■ **What is being asked**
Every line in the records below with the string "depenedcies" is to be copied out.

■ **Data for the task**
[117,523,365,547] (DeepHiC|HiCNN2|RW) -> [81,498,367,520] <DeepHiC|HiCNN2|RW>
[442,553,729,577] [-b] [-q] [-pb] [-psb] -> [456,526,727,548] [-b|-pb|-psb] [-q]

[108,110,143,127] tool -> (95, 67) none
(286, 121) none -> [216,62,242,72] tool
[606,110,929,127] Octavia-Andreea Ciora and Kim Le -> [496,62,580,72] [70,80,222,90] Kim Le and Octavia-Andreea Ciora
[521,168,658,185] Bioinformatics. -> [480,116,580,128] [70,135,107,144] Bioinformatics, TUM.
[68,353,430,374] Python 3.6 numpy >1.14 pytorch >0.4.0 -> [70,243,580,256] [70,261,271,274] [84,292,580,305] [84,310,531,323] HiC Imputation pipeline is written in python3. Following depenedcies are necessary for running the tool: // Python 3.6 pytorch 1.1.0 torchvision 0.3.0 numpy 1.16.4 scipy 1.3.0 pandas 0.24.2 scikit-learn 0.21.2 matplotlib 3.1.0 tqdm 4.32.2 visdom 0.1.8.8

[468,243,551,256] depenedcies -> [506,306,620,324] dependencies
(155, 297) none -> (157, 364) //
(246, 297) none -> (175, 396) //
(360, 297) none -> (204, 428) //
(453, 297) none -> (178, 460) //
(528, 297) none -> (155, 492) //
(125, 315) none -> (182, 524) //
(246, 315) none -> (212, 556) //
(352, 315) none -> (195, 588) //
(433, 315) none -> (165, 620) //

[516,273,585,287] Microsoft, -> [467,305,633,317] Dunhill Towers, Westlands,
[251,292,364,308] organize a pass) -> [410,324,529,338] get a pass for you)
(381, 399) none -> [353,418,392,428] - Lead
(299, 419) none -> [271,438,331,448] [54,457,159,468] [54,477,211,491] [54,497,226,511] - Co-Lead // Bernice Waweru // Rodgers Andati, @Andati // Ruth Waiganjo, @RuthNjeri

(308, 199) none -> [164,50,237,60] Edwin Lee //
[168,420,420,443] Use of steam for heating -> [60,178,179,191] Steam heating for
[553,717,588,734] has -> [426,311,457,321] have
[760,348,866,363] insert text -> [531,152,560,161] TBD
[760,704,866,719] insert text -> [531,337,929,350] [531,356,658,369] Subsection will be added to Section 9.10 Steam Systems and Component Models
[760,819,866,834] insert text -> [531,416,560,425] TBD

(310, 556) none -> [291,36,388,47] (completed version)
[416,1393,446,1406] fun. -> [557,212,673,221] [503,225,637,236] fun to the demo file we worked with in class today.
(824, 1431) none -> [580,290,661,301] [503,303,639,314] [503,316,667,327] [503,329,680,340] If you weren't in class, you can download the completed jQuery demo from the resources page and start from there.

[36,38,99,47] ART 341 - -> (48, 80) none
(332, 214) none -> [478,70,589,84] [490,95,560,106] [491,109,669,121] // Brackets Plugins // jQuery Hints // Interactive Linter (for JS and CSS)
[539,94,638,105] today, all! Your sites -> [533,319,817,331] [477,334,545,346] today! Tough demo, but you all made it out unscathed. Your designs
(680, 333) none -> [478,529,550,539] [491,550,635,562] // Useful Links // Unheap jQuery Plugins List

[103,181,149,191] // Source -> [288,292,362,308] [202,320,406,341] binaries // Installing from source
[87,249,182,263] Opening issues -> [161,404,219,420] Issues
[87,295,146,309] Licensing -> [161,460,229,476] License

■ **Exercise result**
[68,353,430,374] Python 3.6 numpy >1.14 pytorch >0.4.0 -> [70,243,580,256] [70,261,271,274] [84,292,580,305] [84,310,531,323] HiC Imputation pipeline is written in python3. Following depenedcies are necessary for running the tool: // Python 3.6 pytorch 1.1.0 torchvision 0.3.0 numpy 1.16.4 scipy 1.3.0 pandas 0.24.2 scikit-learn 0.21.2 matplotlib 3.1.0 tqdm 4.32.2 visdom 0.1.8.8
[468,243,551,256] depenedcies -> [506,306,620,324] dependencies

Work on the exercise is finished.